Это представление сохранилось надолго. В 1970х годах московские школьники шептались о том же, о чем писали врачи 1920х:
В годы войны, когда нечего было есть, некоторые ели человеческое мясо и даже продавали его на рынке… ‹…› Таких людей искали, и тех, кто у них покупал — тоже. И старались сразу убить, потому что если человек попробовал человеческое мясо, он будет к нему стремиться снова и снова, и его не остановишь. Можно только убить[450].
Такие представления о каннибалах как о безумцах и дегенератах, возможно, повлияли на меры, принятые советским правительством по отношению к людям, обвиненным в людоедстве. Секретные инструкции на уровне республик[451] требовали для людоедов обвинения в убийстве, но 4 января 1922 года Верховный трибунал ВЦИКа (на тот момент главный судебный орган страны) постановил, что каннибалов «принято решение не судить, а изолировать, как больных, без суда»[452]. Это решение Политбюро было подтверждено через полтора месяца, причем авторы постановления требовали немедленно сообщить о нем в Самару, откуда шло много донесений о случаях людоедства[453]. Одновременно с такими решениями об изоляции каннибалов как больных советское правительство запретило публикацию каких-либо сообщений о людоедстве[454].

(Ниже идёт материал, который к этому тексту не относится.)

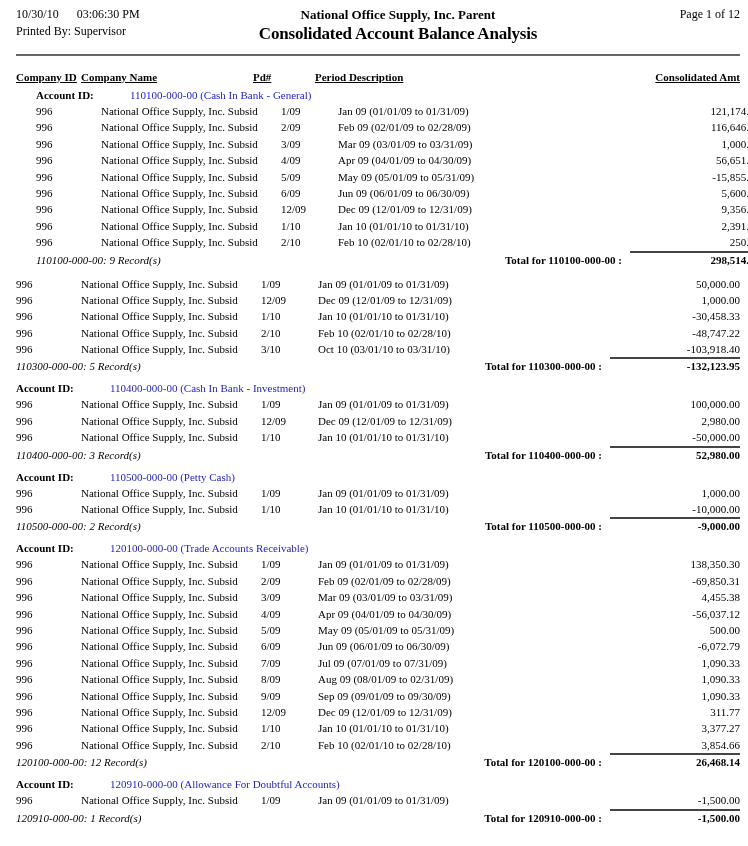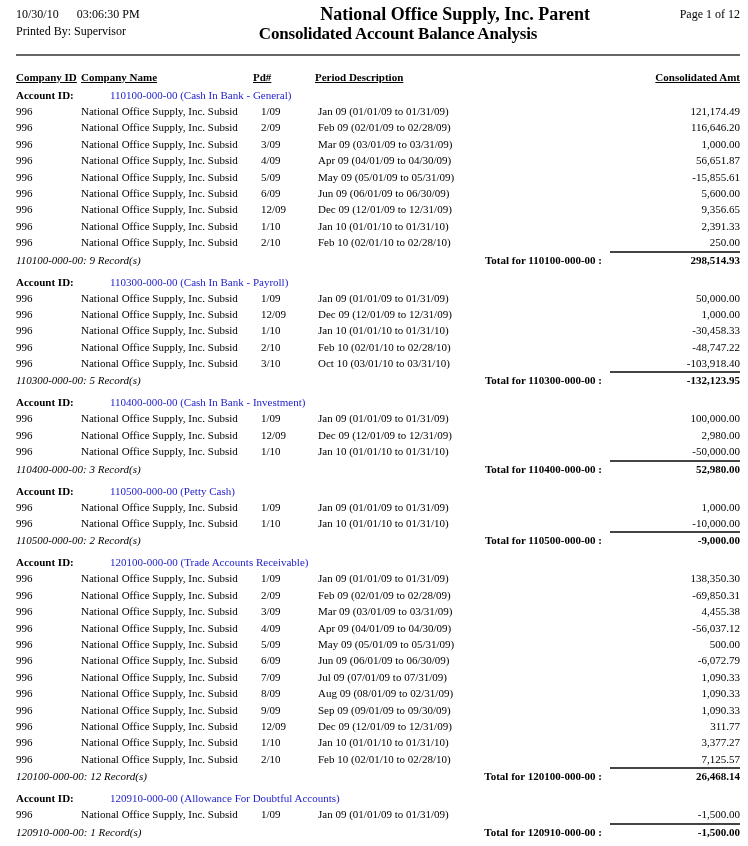--- a/index.html
+++ b/index.html
@@ -16,7 +16,7 @@
   .h-line1 { font-size:12px; line-height:14px; white-space:nowrap; }
   .h-time { margin-left:18px; }
   .h-line2 { font-size:12px; line-height:20px; white-space:nowrap; }
-  .h-company { font-size:18px; font-weight:bold; text-align:right; line-height:15px; }
+  .h-company { font-size:13px; font-weight:bold; text-align:center; line-height:15px; }
   .h-title { font-size:17px; font-weight:bold; text-align:center; line-height:23px; letter-spacing:-0.2px; }
   .h-page { font-size:12px; text-align:right; line-height:14px; }
   .top-rule { border:none; border-top:2px solid #666; margin-top:9px; width:724px; }

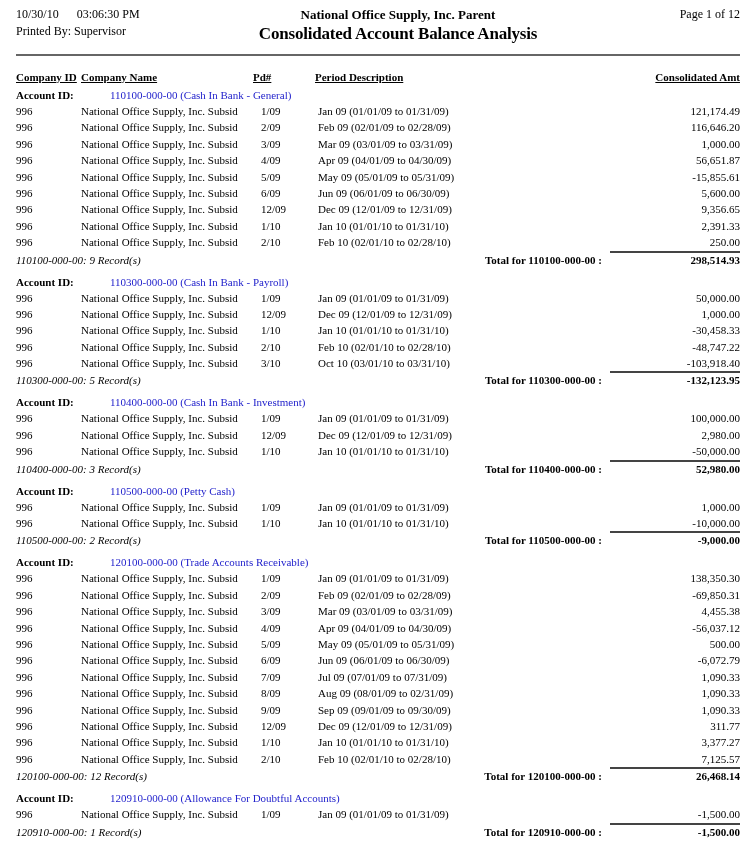--- a/index.html
+++ b/index.html
@@ -29,7 +29,7 @@
 
   
   .section { margin-top:10px; }
-  .section:first-child { margin-top:4px; }
+  .section:first-child { margin-top:4px;margin-left:20px; }
   .acct-row { height:14px; font-size:11px; line-height:13px; white-space:nowrap; }
   .acct-label { font-weight:bold; display:inline-block; width:94px; }
   .acct-link { color:var(--link,#2323cc); text-decoration:none; }

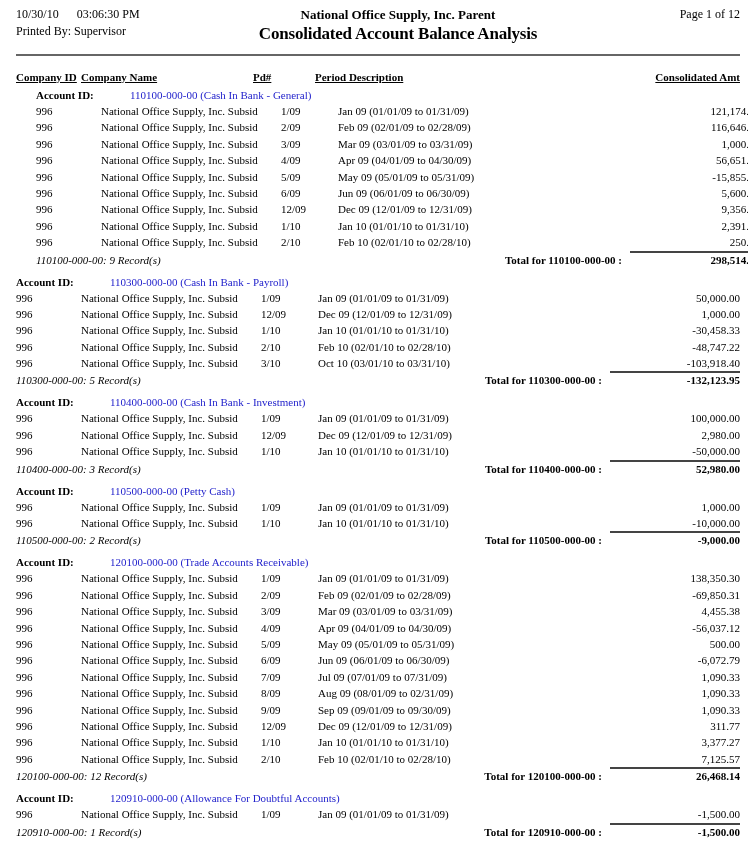--- a/index.html
+++ b/index.html
@@ -161,9 +161,6 @@
     </div>
 
     <div class="section">
-      <div class="acct-row">
-        <span class="acct-label">Account ID:</span><a class="acct-link" href="#">110300-000-00 (Cash In Bank - Payroll)</a>
-      </div>
       <div class="rows">
     <div class="grid data-row">
       <span class="c1">996</span>

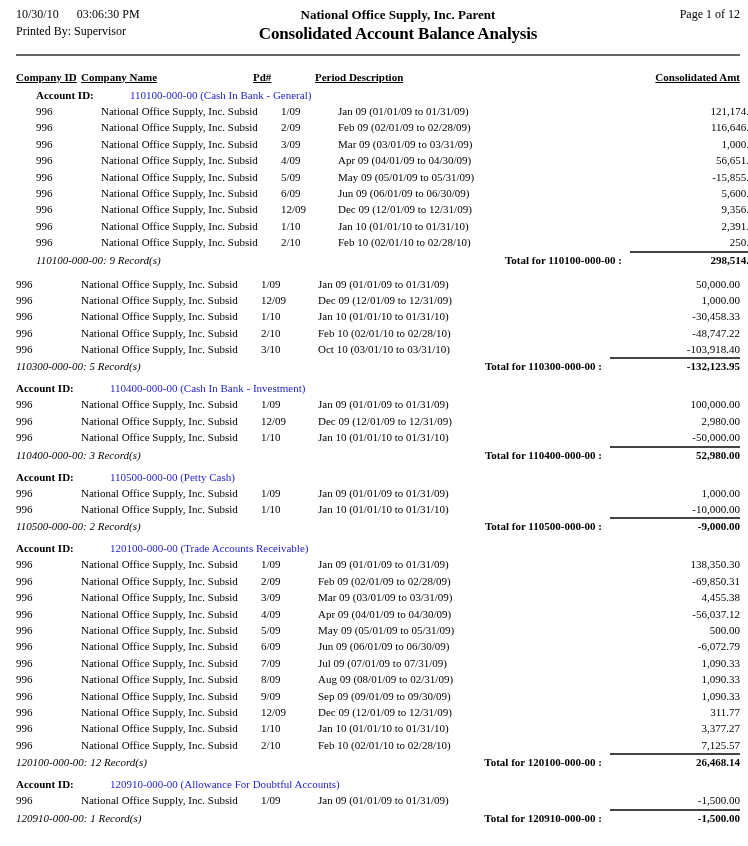--- a/index.html
+++ b/index.html
@@ -371,7 +371,7 @@
       <span class="c2">National Office Supply, Inc. Subsid</span>
       <span class="c3">2/10</span>
       <span class="c4">Feb 10 (02/01/10 to 02/28/10)</span>
-      <span class="c5">7,125.57</span>
+      <span class="c5">3,854.66</span>
     </div>
   </div>
       <div class="footer-row">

Потом был голод 1932–1933 годов, особенно сильный на Украине и в Казахстане, который тоже сопровождался многочисленными случаями людоедства и попытками властей скрыть эту информацию. Американский журналист Уильям Чемберлен, живший в СССР в то время, сказал, что запрет сообщать о голоде 1932–1933 годов стал первым тотальным советским табу[455].

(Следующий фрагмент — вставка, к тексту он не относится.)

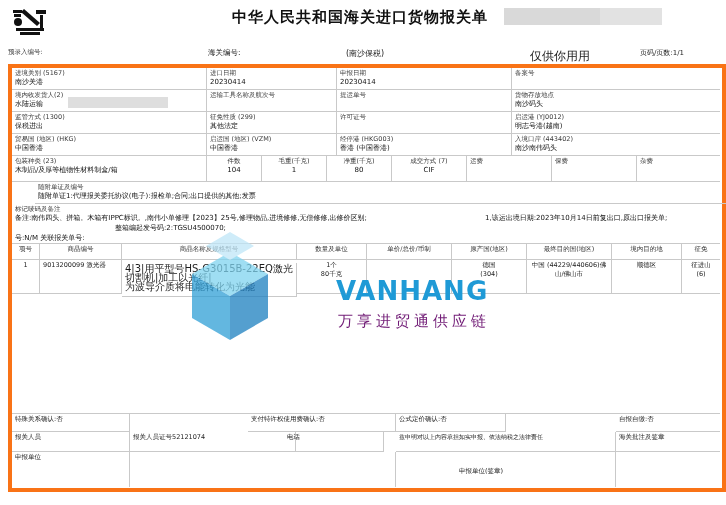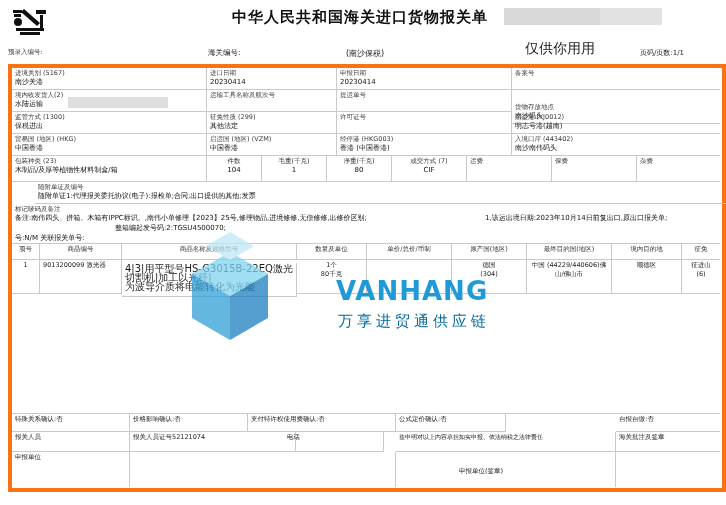--- a/index.html
+++ b/index.html
@@ -52,7 +52,7 @@
     font-size:8px;color:#222;
   }
   .official{
-    position:absolute;left:500px;top:40px;width:120px;text-align:center;font-size:14px;
+    position:absolute;left:500px;top:48px;width:120px;text-align:center;font-size:12px;
   }
   .pageno{
     position:absolute;left:640px;top:48px;width:80px;text-align:left;font-size:7px;

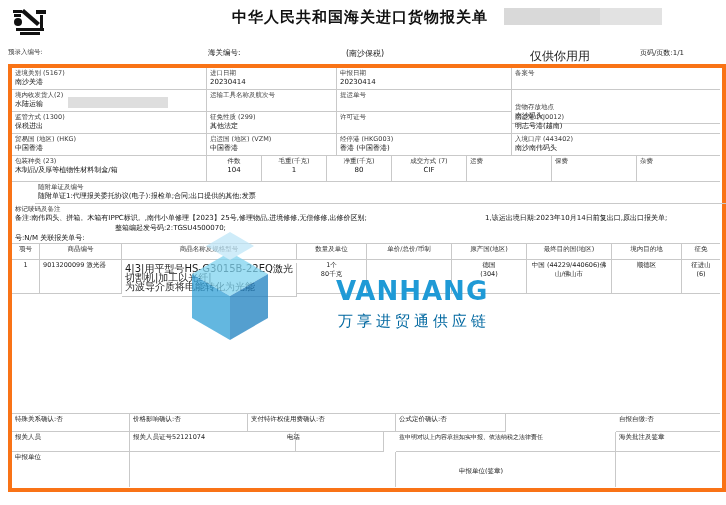--- a/index.html
+++ b/index.html
@@ -138,7 +138,7 @@
       <div class="lab">提运单号</div>
       <div class="val"></div>
     </div>
-    <div class="cell noR" style="left:500px;top:34px;width:208px;height:22px;">
+    <div class="cell noR" style="left:500px;top:22px;width:208px;height:22px;">
       <div class="lab">货物存放地点</div>
       <div class="val">南沙码头</div>
     </div>

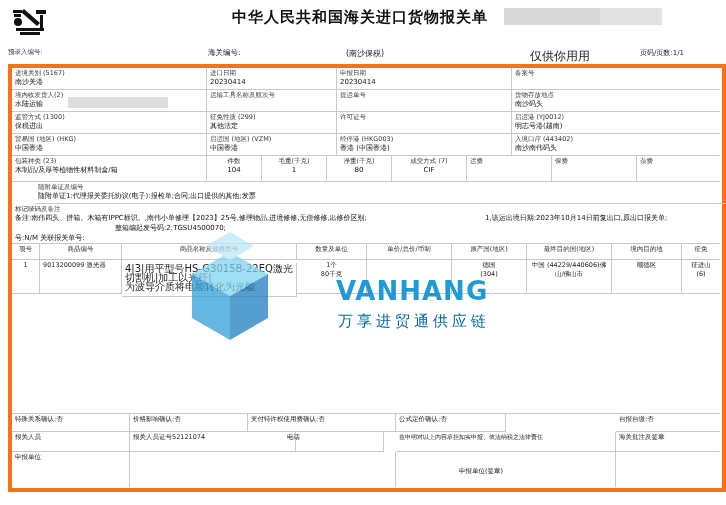--- a/index.html
+++ b/index.html
@@ -67,7 +67,7 @@
     position:absolute;left:186px;top:46px;font-size:26px;font-weight:bold;
     color:#1f9ad6;letter-spacing:1px;font-family:"DejaVu Sans",sans-serif;
   }
-  .wm-sub{position:absolute;left:188px;top:82px;font-size:15px;color:#0369a1;letter-spacing:4px;}
+  .wm-sub{position:absolute;left:188px;top:82px;font-size:15px;color:#701a75;letter-spacing:4px;}
   .small{font-size:6.5px;}
   .tiny{font-size:6px;}
 </style>

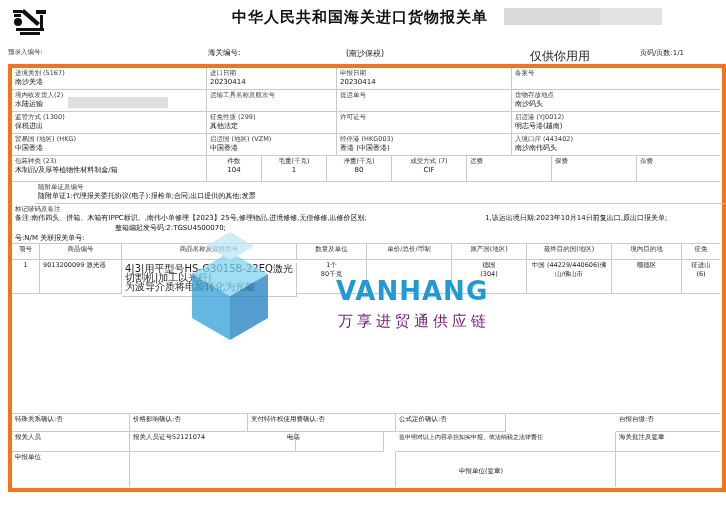--- a/index.html
+++ b/index.html
@@ -256,9 +256,6 @@
     <div class="cell" style="left:0;top:346px;width:118px;height:18px;">
       <span class="small">特殊关系确认:</span><span class="small">否</span>
     </div>
-    <div class="cell" style="left:118px;top:346px;width:118px;height:18px;">
-      <span class="small">价格影响确认:</span><span class="small">否</span>
-    </div>
     <div class="cell" style="left:236px;top:346px;width:148px;height:18px;">
       <span class="small">支付特许权使用费确认:</span><span class="small">否</span>
     </div>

Следующая большая вспышка случаев каннибализма была во время Великой Отечественной войны в блокадном Ленинграде. После первой и самой тяжелой блокадной зимы, в марте 1942 года НКВД рапортовал об аресте 1171 человека за каннибализм, а 14 апреля — уже о 1557, 3 мая — о 1739[456]. Людоедство стало частью блокадной повседневности. 11 марта 1943 года ленинградка Мария Машкова записала в своем дневнике историю о людоедах с Васильевского острова:
Страшен стал Васильевский остров, разбитый, опустевший, обезображенный. Шел дождь, день мрачноватый, вспомнили не раз василеостровских людоедов. Это не вымысел, я знаю точно фамилии и адреса настоящих людоедов. Дворничиха из дома, где мы брали книжное имущество инж[енера] Савина, съела свою дочь. В одном из домов в подвале обнаружили 18 детских скелетов, факт, засвидетельствованный врачом Минаш (муж нашей сотрудницы), наконец, история с домработницей Григория Гуковского ‹…› Эвакуируясь, он [Гуковский] оставил в Ленинграде доверенное лицо — почтенную старушку. ‹…› …старушка съела мальчика, дело разбирается в суде. Страшное это дело, и даже противно об этом писать[457].

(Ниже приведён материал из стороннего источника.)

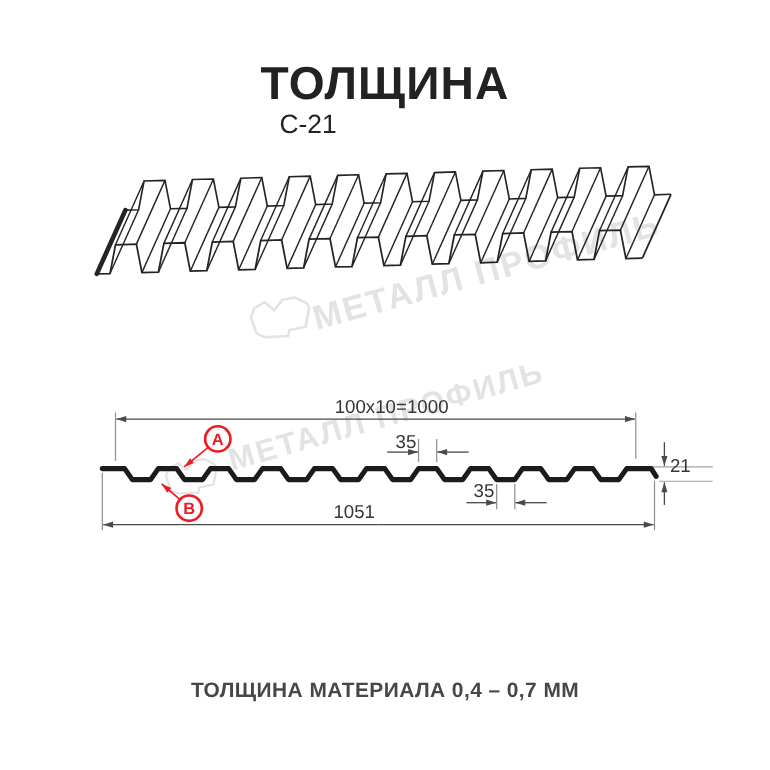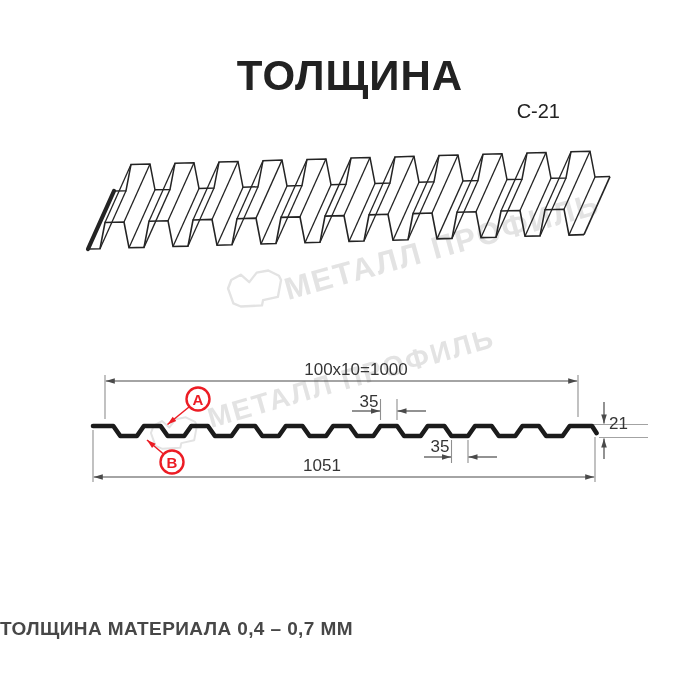--- a/index.html
+++ b/index.html
@@ -7,8 +7,8 @@
        font-family:"Liberation Sans","DejaVu Sans",sans-serif;}
   .page-title{position:absolute;top:52px;left:0;width:700px;text-align:center;
        font-size:42px;font-weight:700;letter-spacing:1px;color:var(--ink);margin:0;}
-  .page-subtitle{position:absolute;top:100px;left:0;width:560px;text-align:right;
-       font-size:20px;font-weight:400;color:var(--ink);}
+  .page-subtitle{position:absolute;top:100px;left:0;width:560px;text-align:center;
+       font-size:24px;font-weight:400;color:var(--ink);}
   .footer-note{position:absolute;top:618px;left:0;width:700px;
        font-size:19px;font-weight:700;letter-spacing:.4px;color:#474747;}
   svg.canvas{position:absolute;left:0;top:0;}

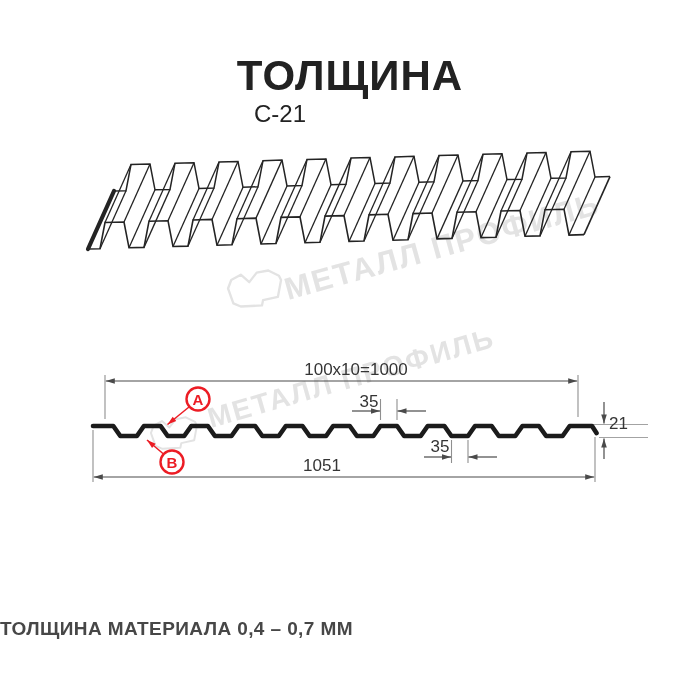--- a/index.html
+++ b/index.html
@@ -9,7 +9,7 @@
        font-size:42px;font-weight:700;letter-spacing:1px;color:var(--ink);margin:0;}
   .page-subtitle{position:absolute;top:100px;left:0;width:560px;text-align:center;
        font-size:24px;font-weight:400;color:var(--ink);}
-  .footer-note{position:absolute;top:618px;left:0;width:700px;
+  .footer-note{position:absolute;top:618px;left:0;width:700px;text-align:center;
        font-size:19px;font-weight:700;letter-spacing:.4px;color:#474747;}
   svg.canvas{position:absolute;left:0;top:0;}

О «страшном острове людоедов» (так его назвала Мария Машкова в следующей дневниковой записи) рассказывают и сейчас. Так, наша собеседница, жившая во время первой военной зимы на 14й линии Васильевского острова, вспоминает, что во время блокады родители запрещали ей выходить из дома без сопровождения взрослых, объясняя, что неподалеку живут людоеды, и даже указывала на конкретный дом[458].
Для некоторых детей блокады поедание мертвых людей стало вынужденной привычкой. В 1942 году на развалинах дома в Ленинграде был найден дневник 15-летней школьницы Анны Кашириной, в феврале 1942 года умершей от голода или бомбежки[459]. Среди нескольких десятков сохранившихся страниц, посвященных еде, есть признания, что она не знает, сколько раз они ели покойников. Ее отец уходил по ночам «погулять», а потом дома резал мясо. Эта жуткая ситуация «родительского принуждения к людоедству» детально описана в дневнике за 17 февраля 1942 года:
Когда я легла спать, Он [отец] отозвал маму к двери и стал с ней что-то шепотом говорить. Я услышала только, как мама спросила: «человечье?», а ответа не слышала. Затем опять мамин голос: «да не надо пока». Они еще что-то говорили, а потом мама легла ко мне спать. Он посидел, спросил время и ушел.
— Мама, а мы стали, как людоеды, — сказала я после долгого молчания.
— Что же я с ним сделаю, — ответила она.
Я знала, что он пошел за мясом. Мне было очень обидно. Я лежала и всхлипывала. «Неужели мы хуже людей?»
— Что ты расстраиваешься? Что ты расстраиваешься? Ведь этого человека убили, — уговаривала меня мама. Но я ее не слушала. Расстроенная я уснула очень поздно[460].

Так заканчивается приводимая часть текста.